It Auditing

IT auditing involves examination of the general and application controls present in the IT environment. Computers affect both interim and financial statement audits in several ways. Auditing around the computer ignores the actual processing. It essentially compares the data inputs with the information outputs from the processing. Knowledge of what steps are supposed to occur in the processing will allow creating an expected test version of the output for comparison. It pays little or no attention to the control procedures within the IT environment (UOP).   Auditing through the computer focuses on the verification of general and application controls in the IT environment. This requires knowledge of specific applications and may even require direct examination of computer code.
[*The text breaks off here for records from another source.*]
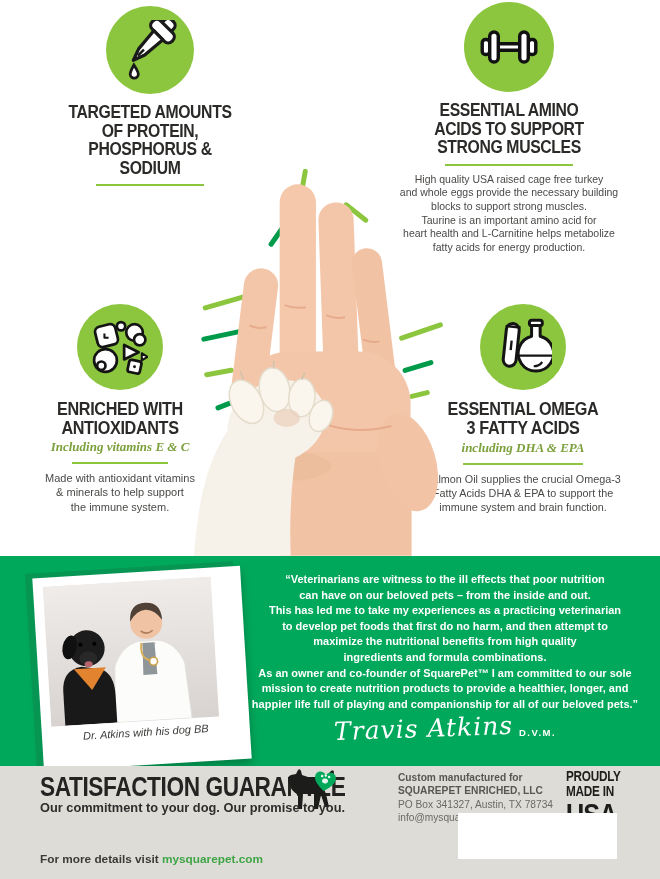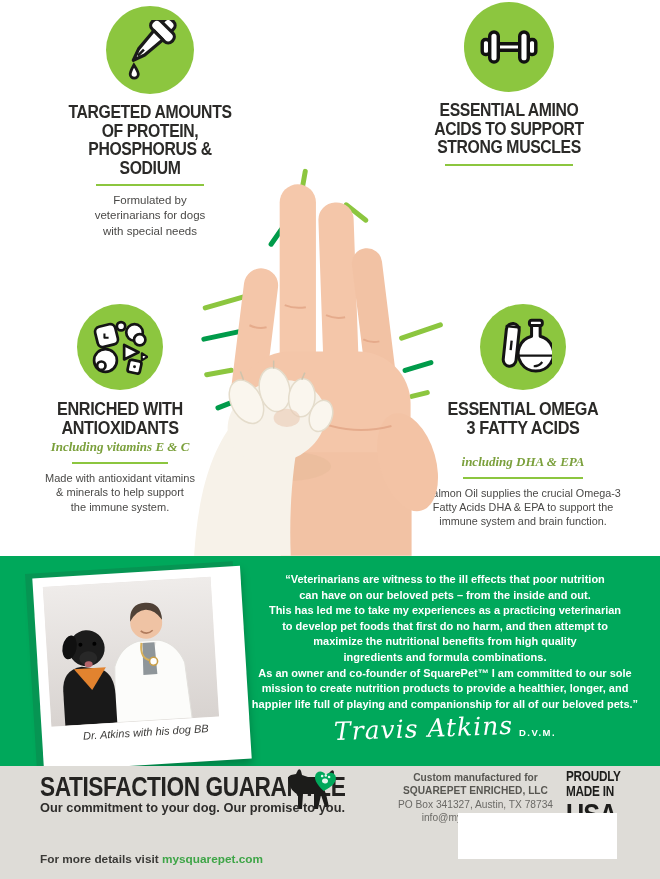--- a/index.html
+++ b/index.html
@@ -126,6 +126,12 @@
 ACIDS TO SUPPORT
 STRONG MUSCLES</div>
     <div class="divider"></div>
+    <div class="feature-body">High quality USA raised cage free turkey
+and whole eggs provide the necessary building
+blocks to support strong muscles.
+Taurine is an important amino acid for
+heart health and L-Carnitine helps metabolize
+fatty acids for energy production.</div>
   </div>
 
   <div class="feature f-bl">

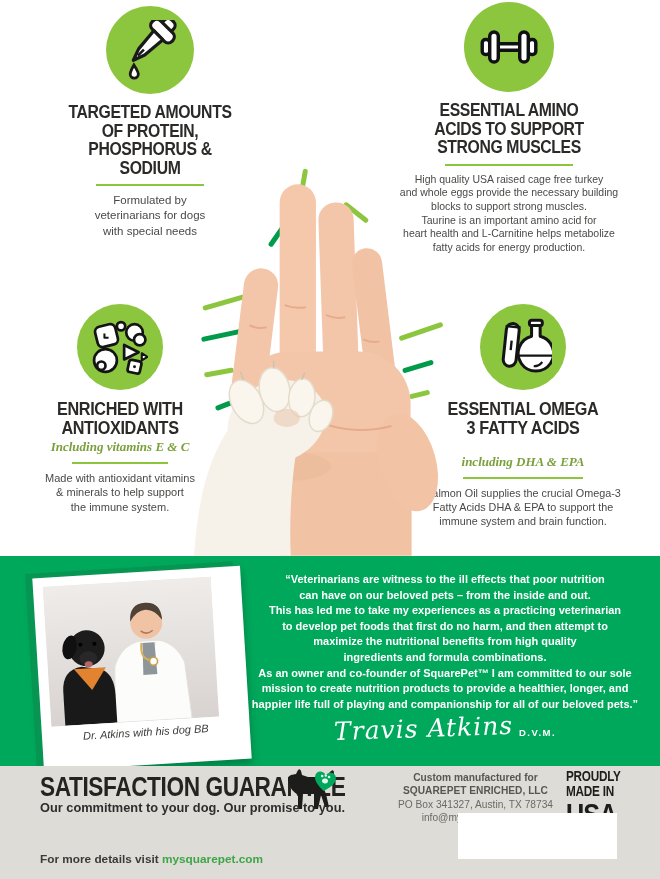--- a/index.html
+++ b/index.html
@@ -105,9 +105,6 @@
 PHOSPHORUS &amp;
 SODIUM</div>
     <div class="divider"></div>
-    <div class="feature-body">Formulated by
-veterinarians for dogs
-with special needs</div>
   </div>
 
   <div class="feature f-tr">

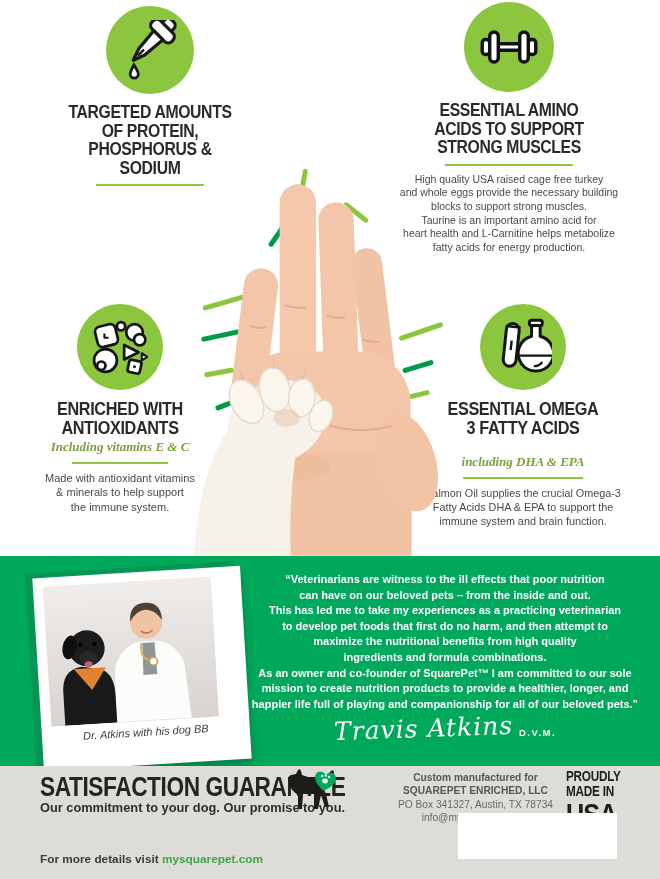--- a/index.html
+++ b/index.html
@@ -38,7 +38,7 @@
   .f-br{left:404px;top:304px;width:238px;}
   .f-br .icon-circle{width:86px;height:86px;}
   .f-br .feature-heading{margin-top:10px;font-size:18px;}
-  .f-br .feature-sub{font-size:13px;margin-top:16px;}
+  .f-br .feature-sub{font-size:13px;margin-top:2px;}
   .f-br .divider{width:120px;}
   .f-br .feature-body{font-size:10.8px;line-height:1.3;}
 

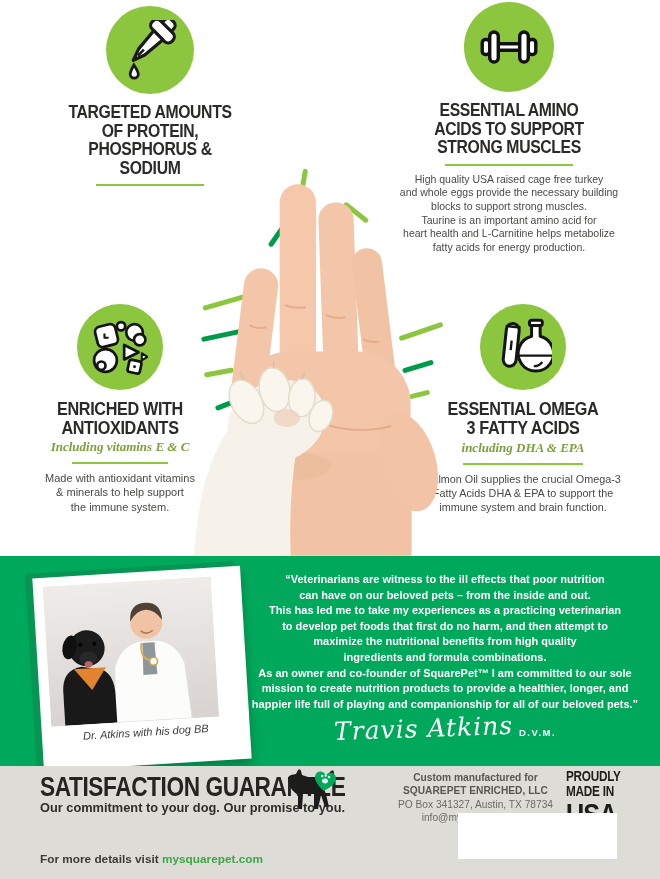--- a/index.html
+++ b/index.html
@@ -75,7 +75,7 @@
   .sg-details{position:absolute;left:40px;top:86px;font-size:11.8px;font-weight:bold;color:#3b3a37;}
   .sg-link{color:#3ea547;margin-top:36px;}
 
-  .mfr{position:absolute;right:107px;top:5px;text-align:center;font-size:10.2px;line-height:1.32;color:#6b6a66;}
+  .mfr{position:absolute;right:107px;top:5px;text-align:left;font-size:10.2px;line-height:1.32;color:#6b6a66;}
   .mfr .strong{font-weight:bold;color:#575651;}
   .usa-logo{position:absolute;left:566px;top:3px;color:#1d1d1b;line-height:1;}
   .usa-line{font-size:14px;font-weight:bold;letter-spacing:-0.3px;transform:scaleX(0.84);transform-origin:left top;margin-bottom:1px;}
Attention is given to the overall security of the IT environment and overall data integrity.   It assumes that the CPU and other hardware are working properly.   This leaves the auditor with the task of verifying processing and control logic (UOP).   Auditing with the computer, on the other hand, makes use of various audit software packages, known as generalized audit software (GAS), to make the process of retrieving and analyzing data more efficient. This may require a software specialist if the audit staff is not familiar with the programs or the analytical methods. GAS packages such as ACL support computer-assisted audit techniques (CAATs). They can be used for testing automated controls, data related to assertions, and the effectiveness of access controls.
All three of these computer-based approaches may be present in an ERP audit (Bodnar & Hopwood, 2004).